Today is my 28th birthday! It is my second birthday as a mother. Over the last year it is amazing how much my life has changed. I have learned so much about myself. A lot of that is thanks to my sweet little P.

When I was younger I wished for the years to speed up, and now that I am approaching 30--I pray for slow motion. It feels like time just passes faster than it used to, and I am enjoying this time in my life so much that I don't want to rush anymore. You all have read me wax poetically about how blessed and happy I feel to have this life. I wish I could tell you that this post would be different, but--it's not. Afterall--it's my birthday and I'll write what I want to.


This past week I read a few posts by bloggers about things that they thought they would accomplish by the big 3-0. It got me thinking about making a 30 before 30 list. You know, 30 things I want to have accomplished before I turn 30. Enter--research into these types of lists and what people have on them. I want to have a well-rounded list of things. After reading for a solid 30 minutes on pre-30 bucket lists--I felt like I needed to take a nap with P.

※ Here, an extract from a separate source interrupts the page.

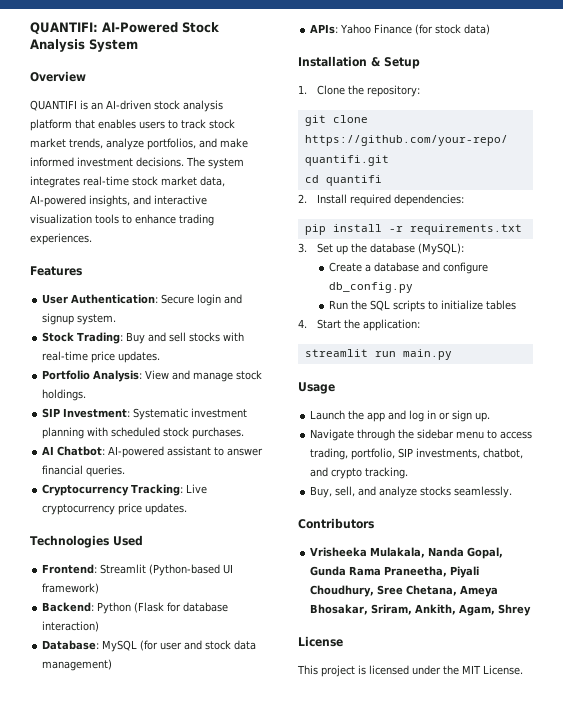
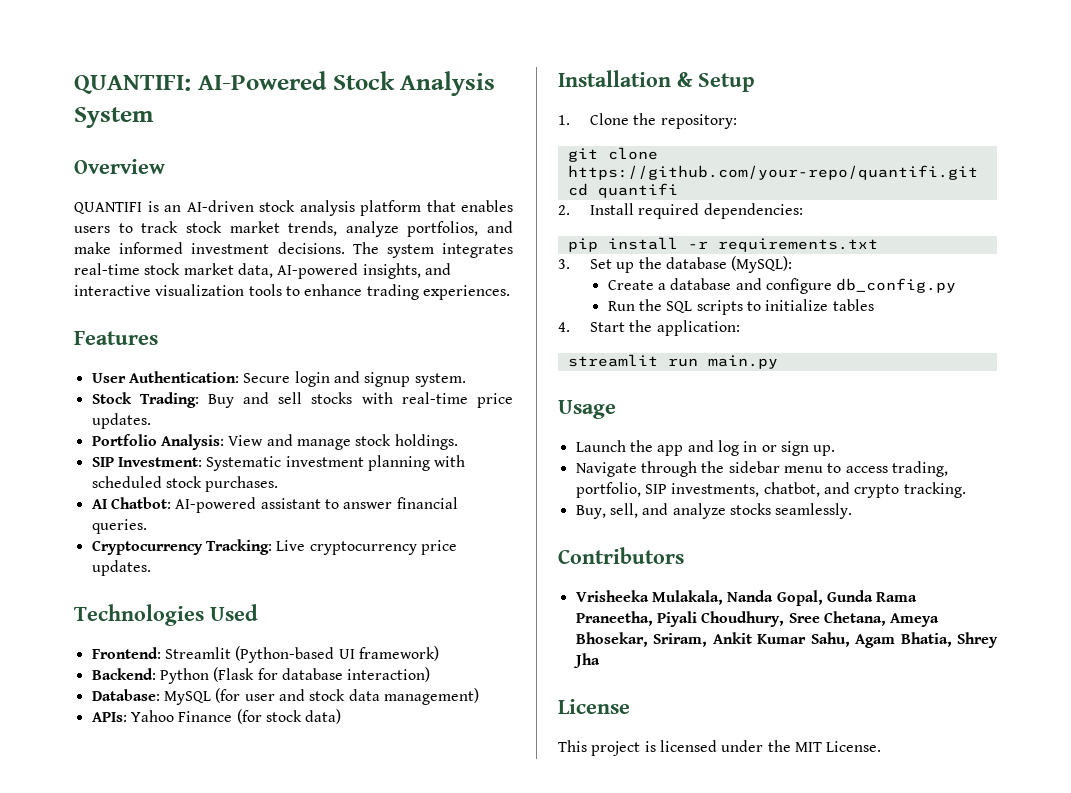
- Vrisheeka Mulakala, Nanda Gopal, Gunda Rama Praneetha, Piyali Choudhury, Sree Chetana, Ameya Bhosakar, Sriram, Ankith, Agam, Shrey
+ Vrisheeka Mulakala, Nanda Gopal, Gunda Rama Praneetha, Piyali Choudhury, Sree Chetana, Ameya Bhosekar, Sriram, Ankit Kumar Sahu, Agam Bhatia, Shrey Jha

So I decided, instead on a 10 before 30 list. I felt like 30 things in two years was a little too ambitious--especially since I know that I am a procrastinator, AND I am all about having realistic goals. I am doing these in reverse order for a reason.

10. Take a romantic vacation with J alone

J and I used to take cruises a lot before P was born, and we had so much fun. We also liked to go to historical places (we are both history teachers). So I vow that we will take another vacation alone before I am 30. Possibly even 2.

9. Become a home owner--again

J and I moved over a year ago and have been renting ever since. We are looking forward to building our forever (right now) home sometime before I'm 30--I hope.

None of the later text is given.